München (EZ) | 29. September 2017 | Nachdem sich der FC Bayern gestern von Trainer Carlo Ancelotti getrennt hat, gab der Verein heute bekannt, auf einen Nachfolger verzichten zu wollen. Karl-Heinz Rummenigge sagte, ein Spitzenverein wie Bayern brauche keinen Trainer, um erfolgreich zu sein.

Von nun an ohne Trainer: Bayern-Boss Rummenigge (rechts) verzichtet auf einen Nachfolger für Ancelotti. Von nun an ohne Trainer: Bayern-Boss Rummenigge (rechts) verzichtet auf einen Nachfolger für Ancelotti.

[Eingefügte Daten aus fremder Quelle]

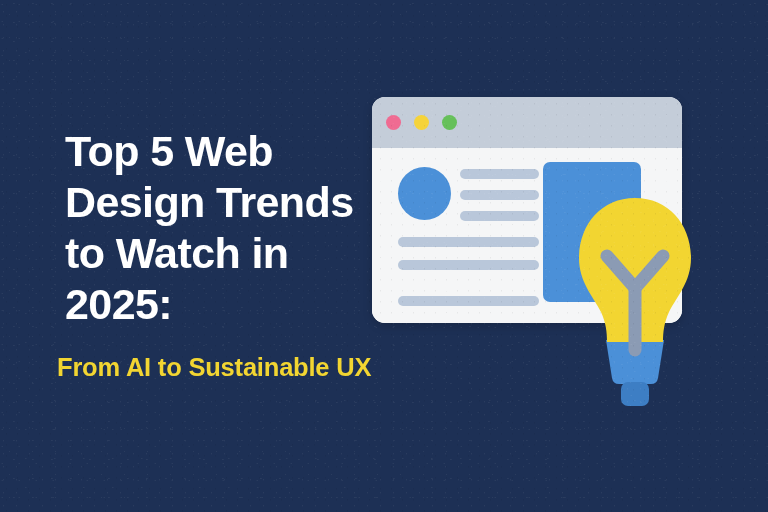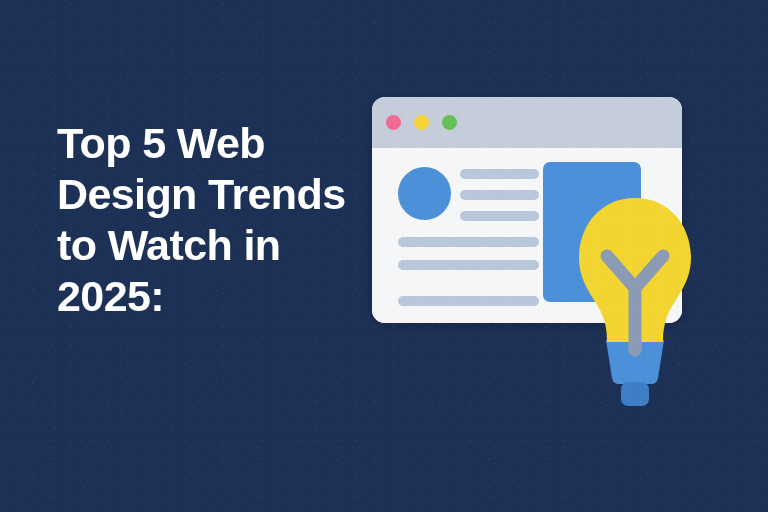--- a/index.html
+++ b/index.html
@@ -53,7 +53,7 @@
     line-height: 51px;
     font-weight: bold;
     letter-spacing: -0.6px;
-    margin: 0;
+    margin: 8px;
     white-space: pre-line;
   }
   #subtitle {

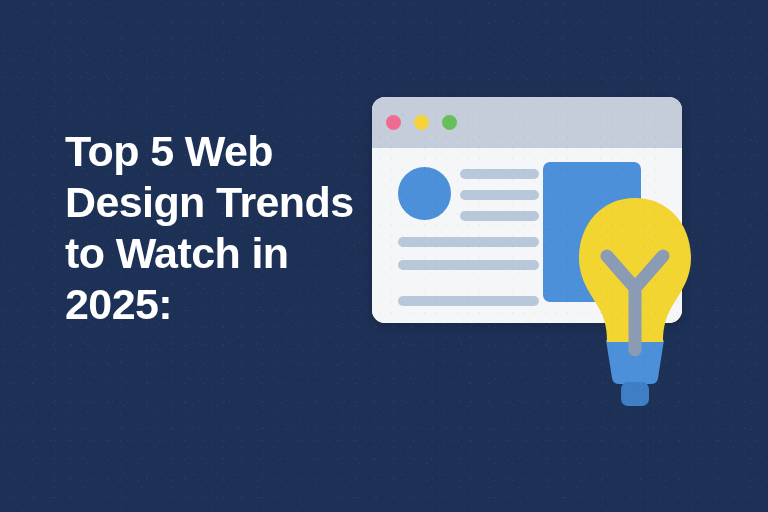--- a/index.html
+++ b/index.html
@@ -168,6 +168,7 @@
 Design Trends
 to Watch in
 2025:</h1>
+    <div id="subtitle">From AI to Sustainable UX</div>
   </div>
 
   <div id="browser-window">

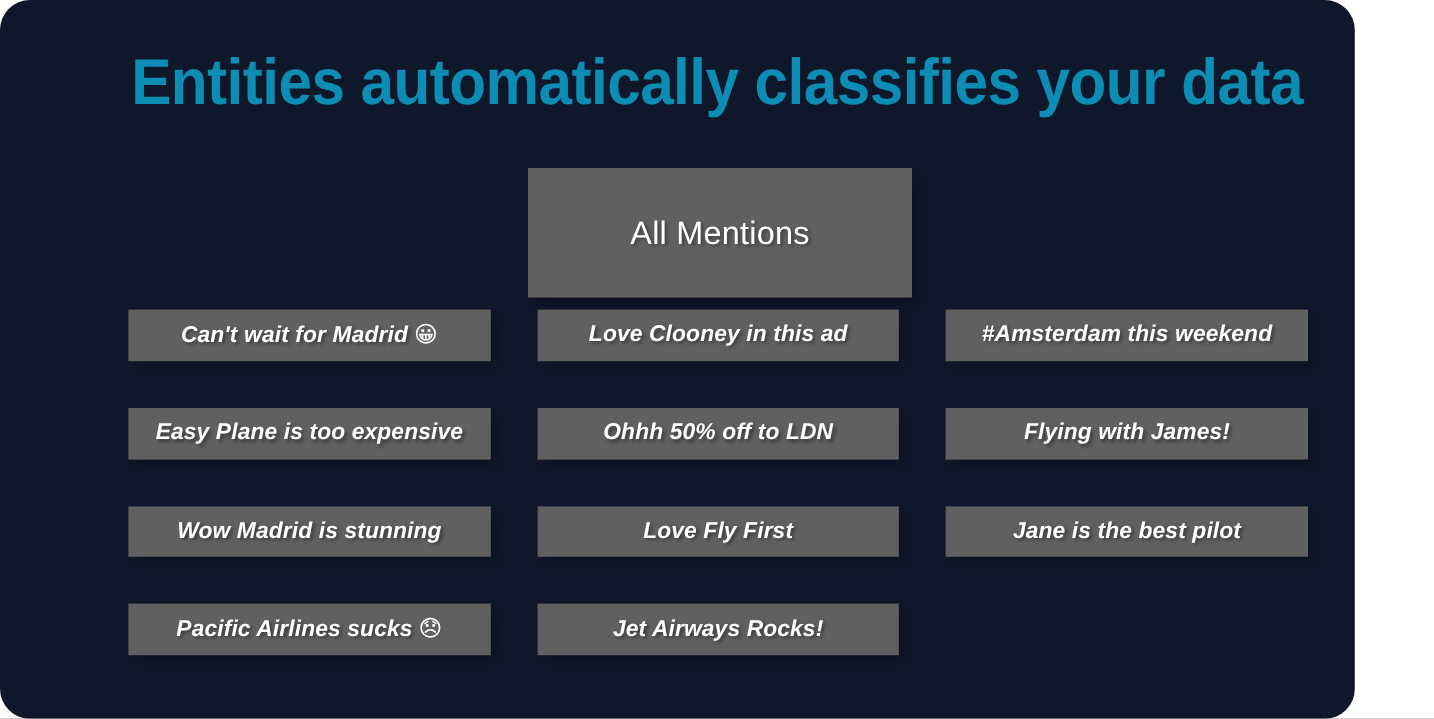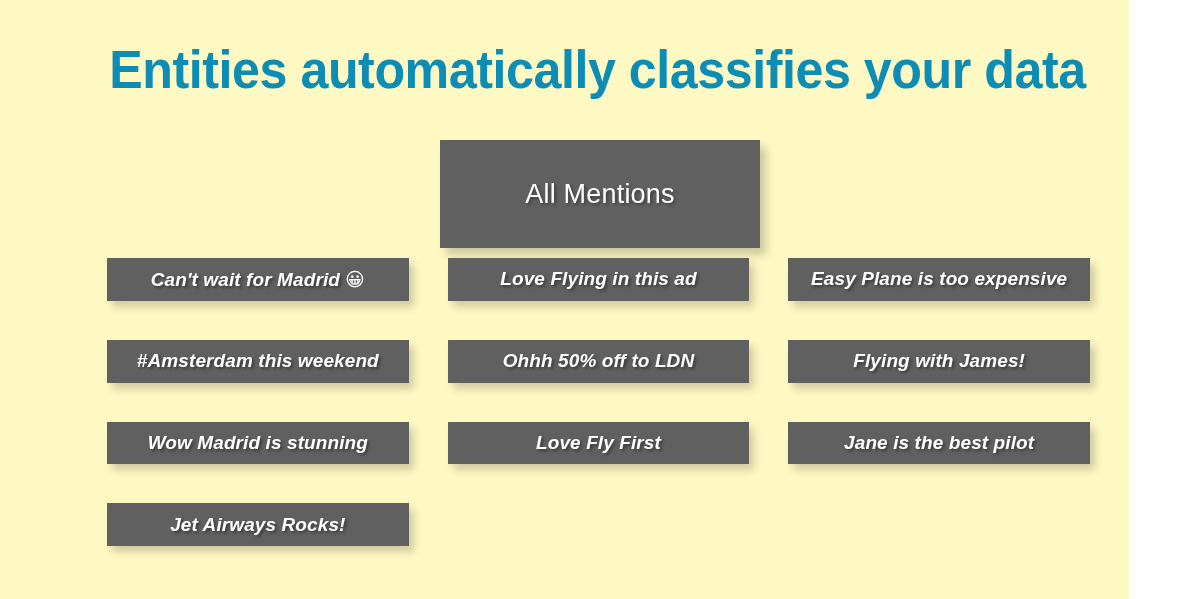--- a/index.html
+++ b/index.html
@@ -18,7 +18,8 @@
     position: relative;
     width: 1129px;
     height: 599px;
-    background: #fef9c3;
+    background: #0f172a;
+    border-radius: 25px;
   }
 
   

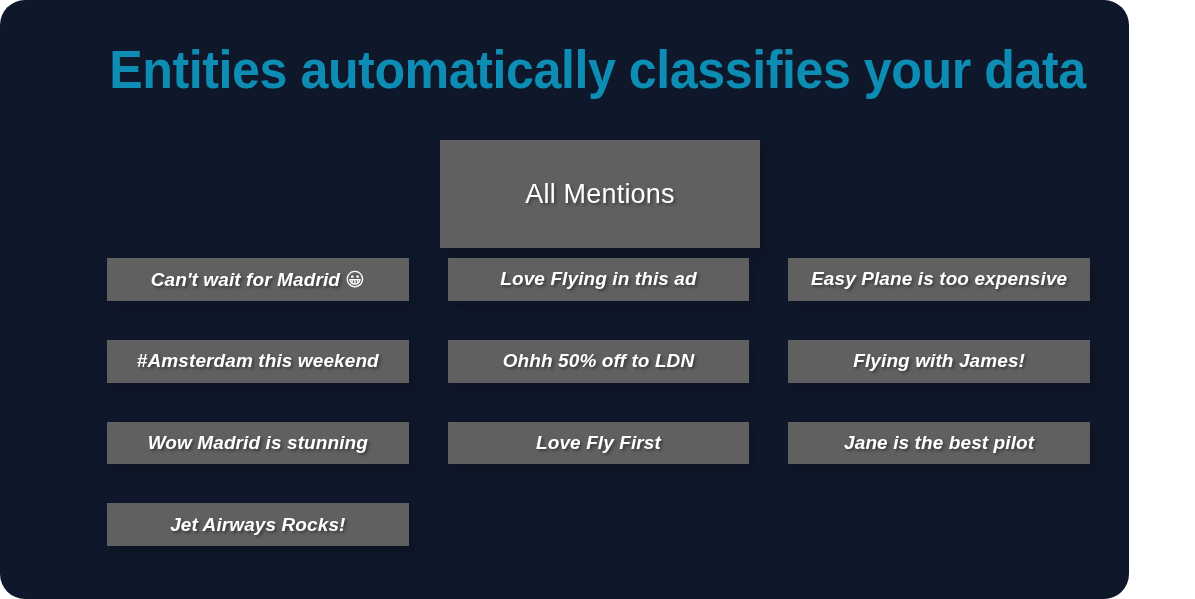--- a/index.html
+++ b/index.html
@@ -125,7 +125,7 @@
         <span class="mention-text">Can't wait for Madrid<span class="mention-emoji">😀</span></span>
       </div>
       <div class="mention-cell">
-        <span class="mention-text">Love Flying in this ad</span>
+        <span class="mention-text">Love Clooney in this ad</span>
       </div>
       <div class="mention-cell">
         <span class="mention-text">Easy Plane is too expensive</span>

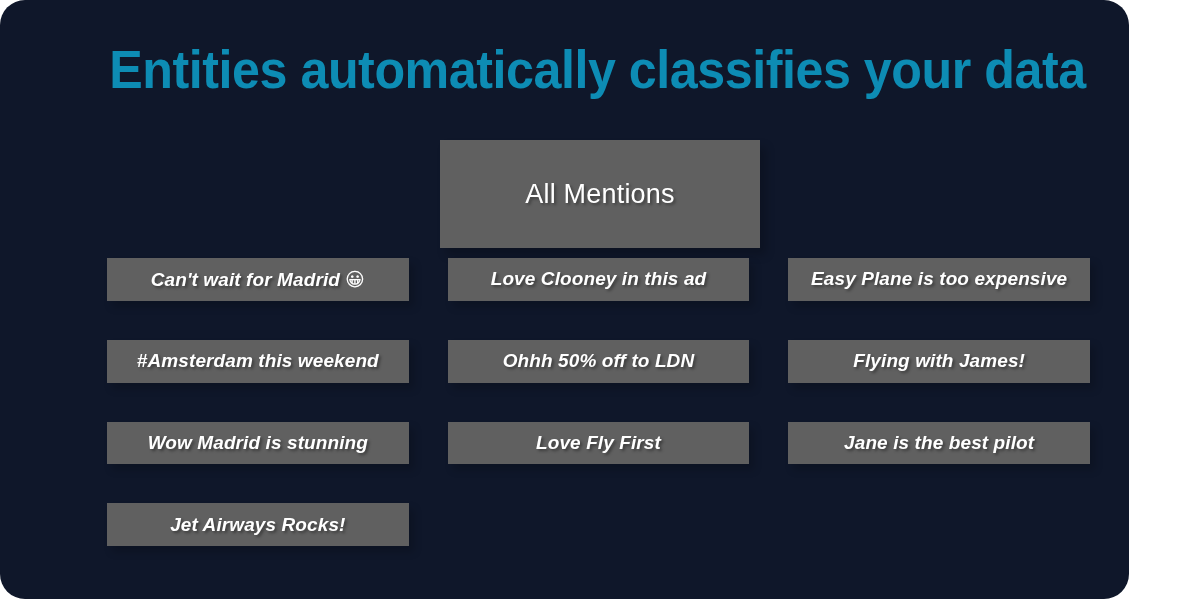--- a/index.html
+++ b/index.html
@@ -128,10 +128,10 @@
         <span class="mention-text">Love Clooney in this ad</span>
       </div>
       <div class="mention-cell">
-        <span class="mention-text">Easy Plane is too expensive</span>
+        <span class="mention-text">#Amsterdam this weekend</span>
       </div>
       <div class="mention-cell">
-        <span class="mention-text">#Amsterdam this weekend</span>
+        <span class="mention-text">Easy Plane is too expensive</span>
       </div>
       <div class="mention-cell">
         <span class="mention-text">Ohhh 50% off to LDN</span>

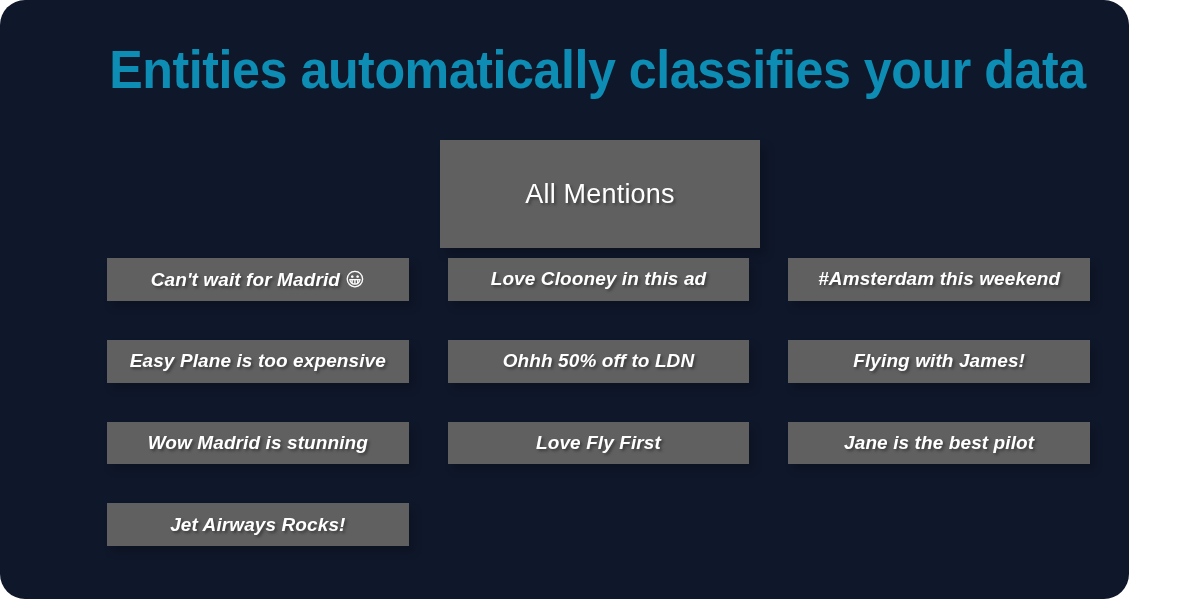--- a/index.html
+++ b/index.html
@@ -149,6 +149,9 @@
         <span class="mention-text">Jane is the best pilot</span>
       </div>
       <div class="mention-cell">
+        <span class="mention-text">Pacific Airlines sucks<span class="mention-emoji">😞</span></span>
+      </div>
+      <div class="mention-cell">
         <span class="mention-text">Jet Airways Rocks!</span>
       </div>
     </div>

„Der Verein wurde nun seit der Gründung vor über 117 Jahren permanent trainiert. Wir sind der festen Überzeugung, dass man dem FC Bayern nichts mehr beibringen kann,“ so Rummenigge heute Vormittag gegenüber Pressevertretern. „Im Gegenteil, Carlo Ancelotti hat bewiesen, dass ein Trainer die herausragenden Fähigkeiten der Mannschaft auch wieder umkehren und verschlechtern kann.“

Aus diesem Grunde habe sich der Vorstand in Absprache mit den Spielern darauf geeinigt, zukünftig auf einen Trainer zu verzichten. „Im Ernst, wer Weltklasse ist, braucht doch keinen Coach. Erschreckend, dass wir nicht schon vor zehn Jahren zu dieser simplen Erkenntnis kamen“, so Rummenigge selbstkritisch.

Er sei der festen Überzeugung, dass sein Verein in der vergangenen Saison nicht bloß Deutscher Meister geworden wäre, sondern ohne Ancelotti oder einen anderen Trainer sogar die Champions League und den DFB Pokal gewonnen hätte. „Und davor das Jahr auch. Und davor das Jahr auch. Und davor das Jahr auch“, so Rummenigge, der abschließend noch zu der ernüchternden Feststellung kam, wie viele Millionen Euro der Verein in den vergangenen Jahren zum Fenster hinausgeworfen habe.